*** Provided records ***
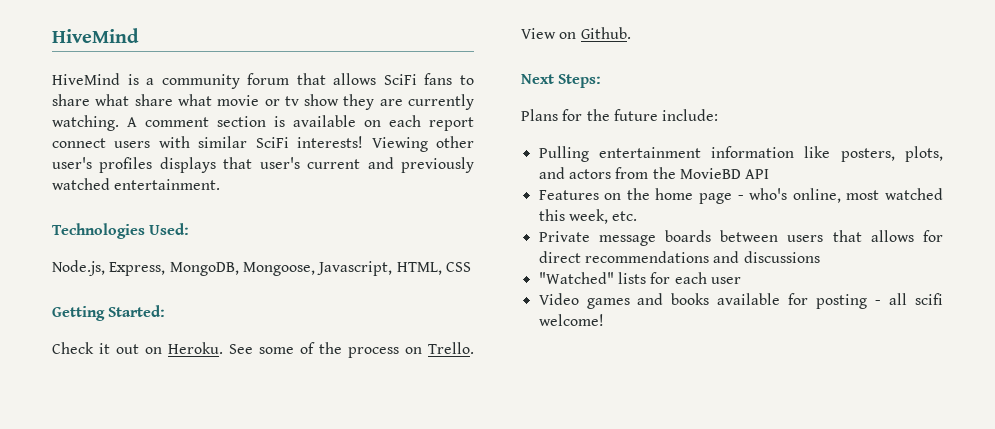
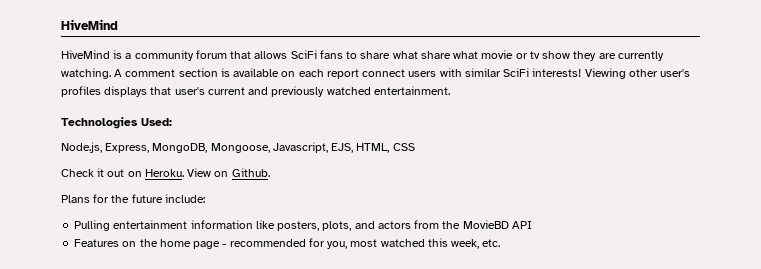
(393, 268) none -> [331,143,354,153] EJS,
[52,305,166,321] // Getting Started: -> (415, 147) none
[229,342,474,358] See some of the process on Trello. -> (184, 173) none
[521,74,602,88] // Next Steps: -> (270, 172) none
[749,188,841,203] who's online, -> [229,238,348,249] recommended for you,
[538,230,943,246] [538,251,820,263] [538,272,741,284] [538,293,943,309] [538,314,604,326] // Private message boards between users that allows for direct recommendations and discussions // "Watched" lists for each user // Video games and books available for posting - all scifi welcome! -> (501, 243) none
*** End of Provided records ***
*** Provided records ***
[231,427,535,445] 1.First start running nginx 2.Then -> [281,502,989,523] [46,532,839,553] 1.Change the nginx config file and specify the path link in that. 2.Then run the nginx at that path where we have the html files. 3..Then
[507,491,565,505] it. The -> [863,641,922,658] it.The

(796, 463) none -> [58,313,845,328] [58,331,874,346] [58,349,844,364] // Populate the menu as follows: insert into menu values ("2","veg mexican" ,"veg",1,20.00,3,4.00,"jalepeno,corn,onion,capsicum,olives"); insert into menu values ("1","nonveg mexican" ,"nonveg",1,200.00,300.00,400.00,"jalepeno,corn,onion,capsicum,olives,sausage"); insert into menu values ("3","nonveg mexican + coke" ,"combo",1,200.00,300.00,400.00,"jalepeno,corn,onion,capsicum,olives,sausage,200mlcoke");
*** End of Provided records ***
What to produce: Please copy the lines above from the line with "(393, 268) none" up to and including the line with "[749,188,841,203] who's online, ->", exactly as written and with nothing else.

Task output:
(393, 268) none -> [331,143,354,153] EJS,
[52,305,166,321] // Getting Started: -> (415, 147) none
[229,342,474,358] See some of the process on Trello. -> (184, 173) none
[521,74,602,88] // Next Steps: -> (270, 172) none
[749,188,841,203] who's online, -> [229,238,348,249] recommended for you,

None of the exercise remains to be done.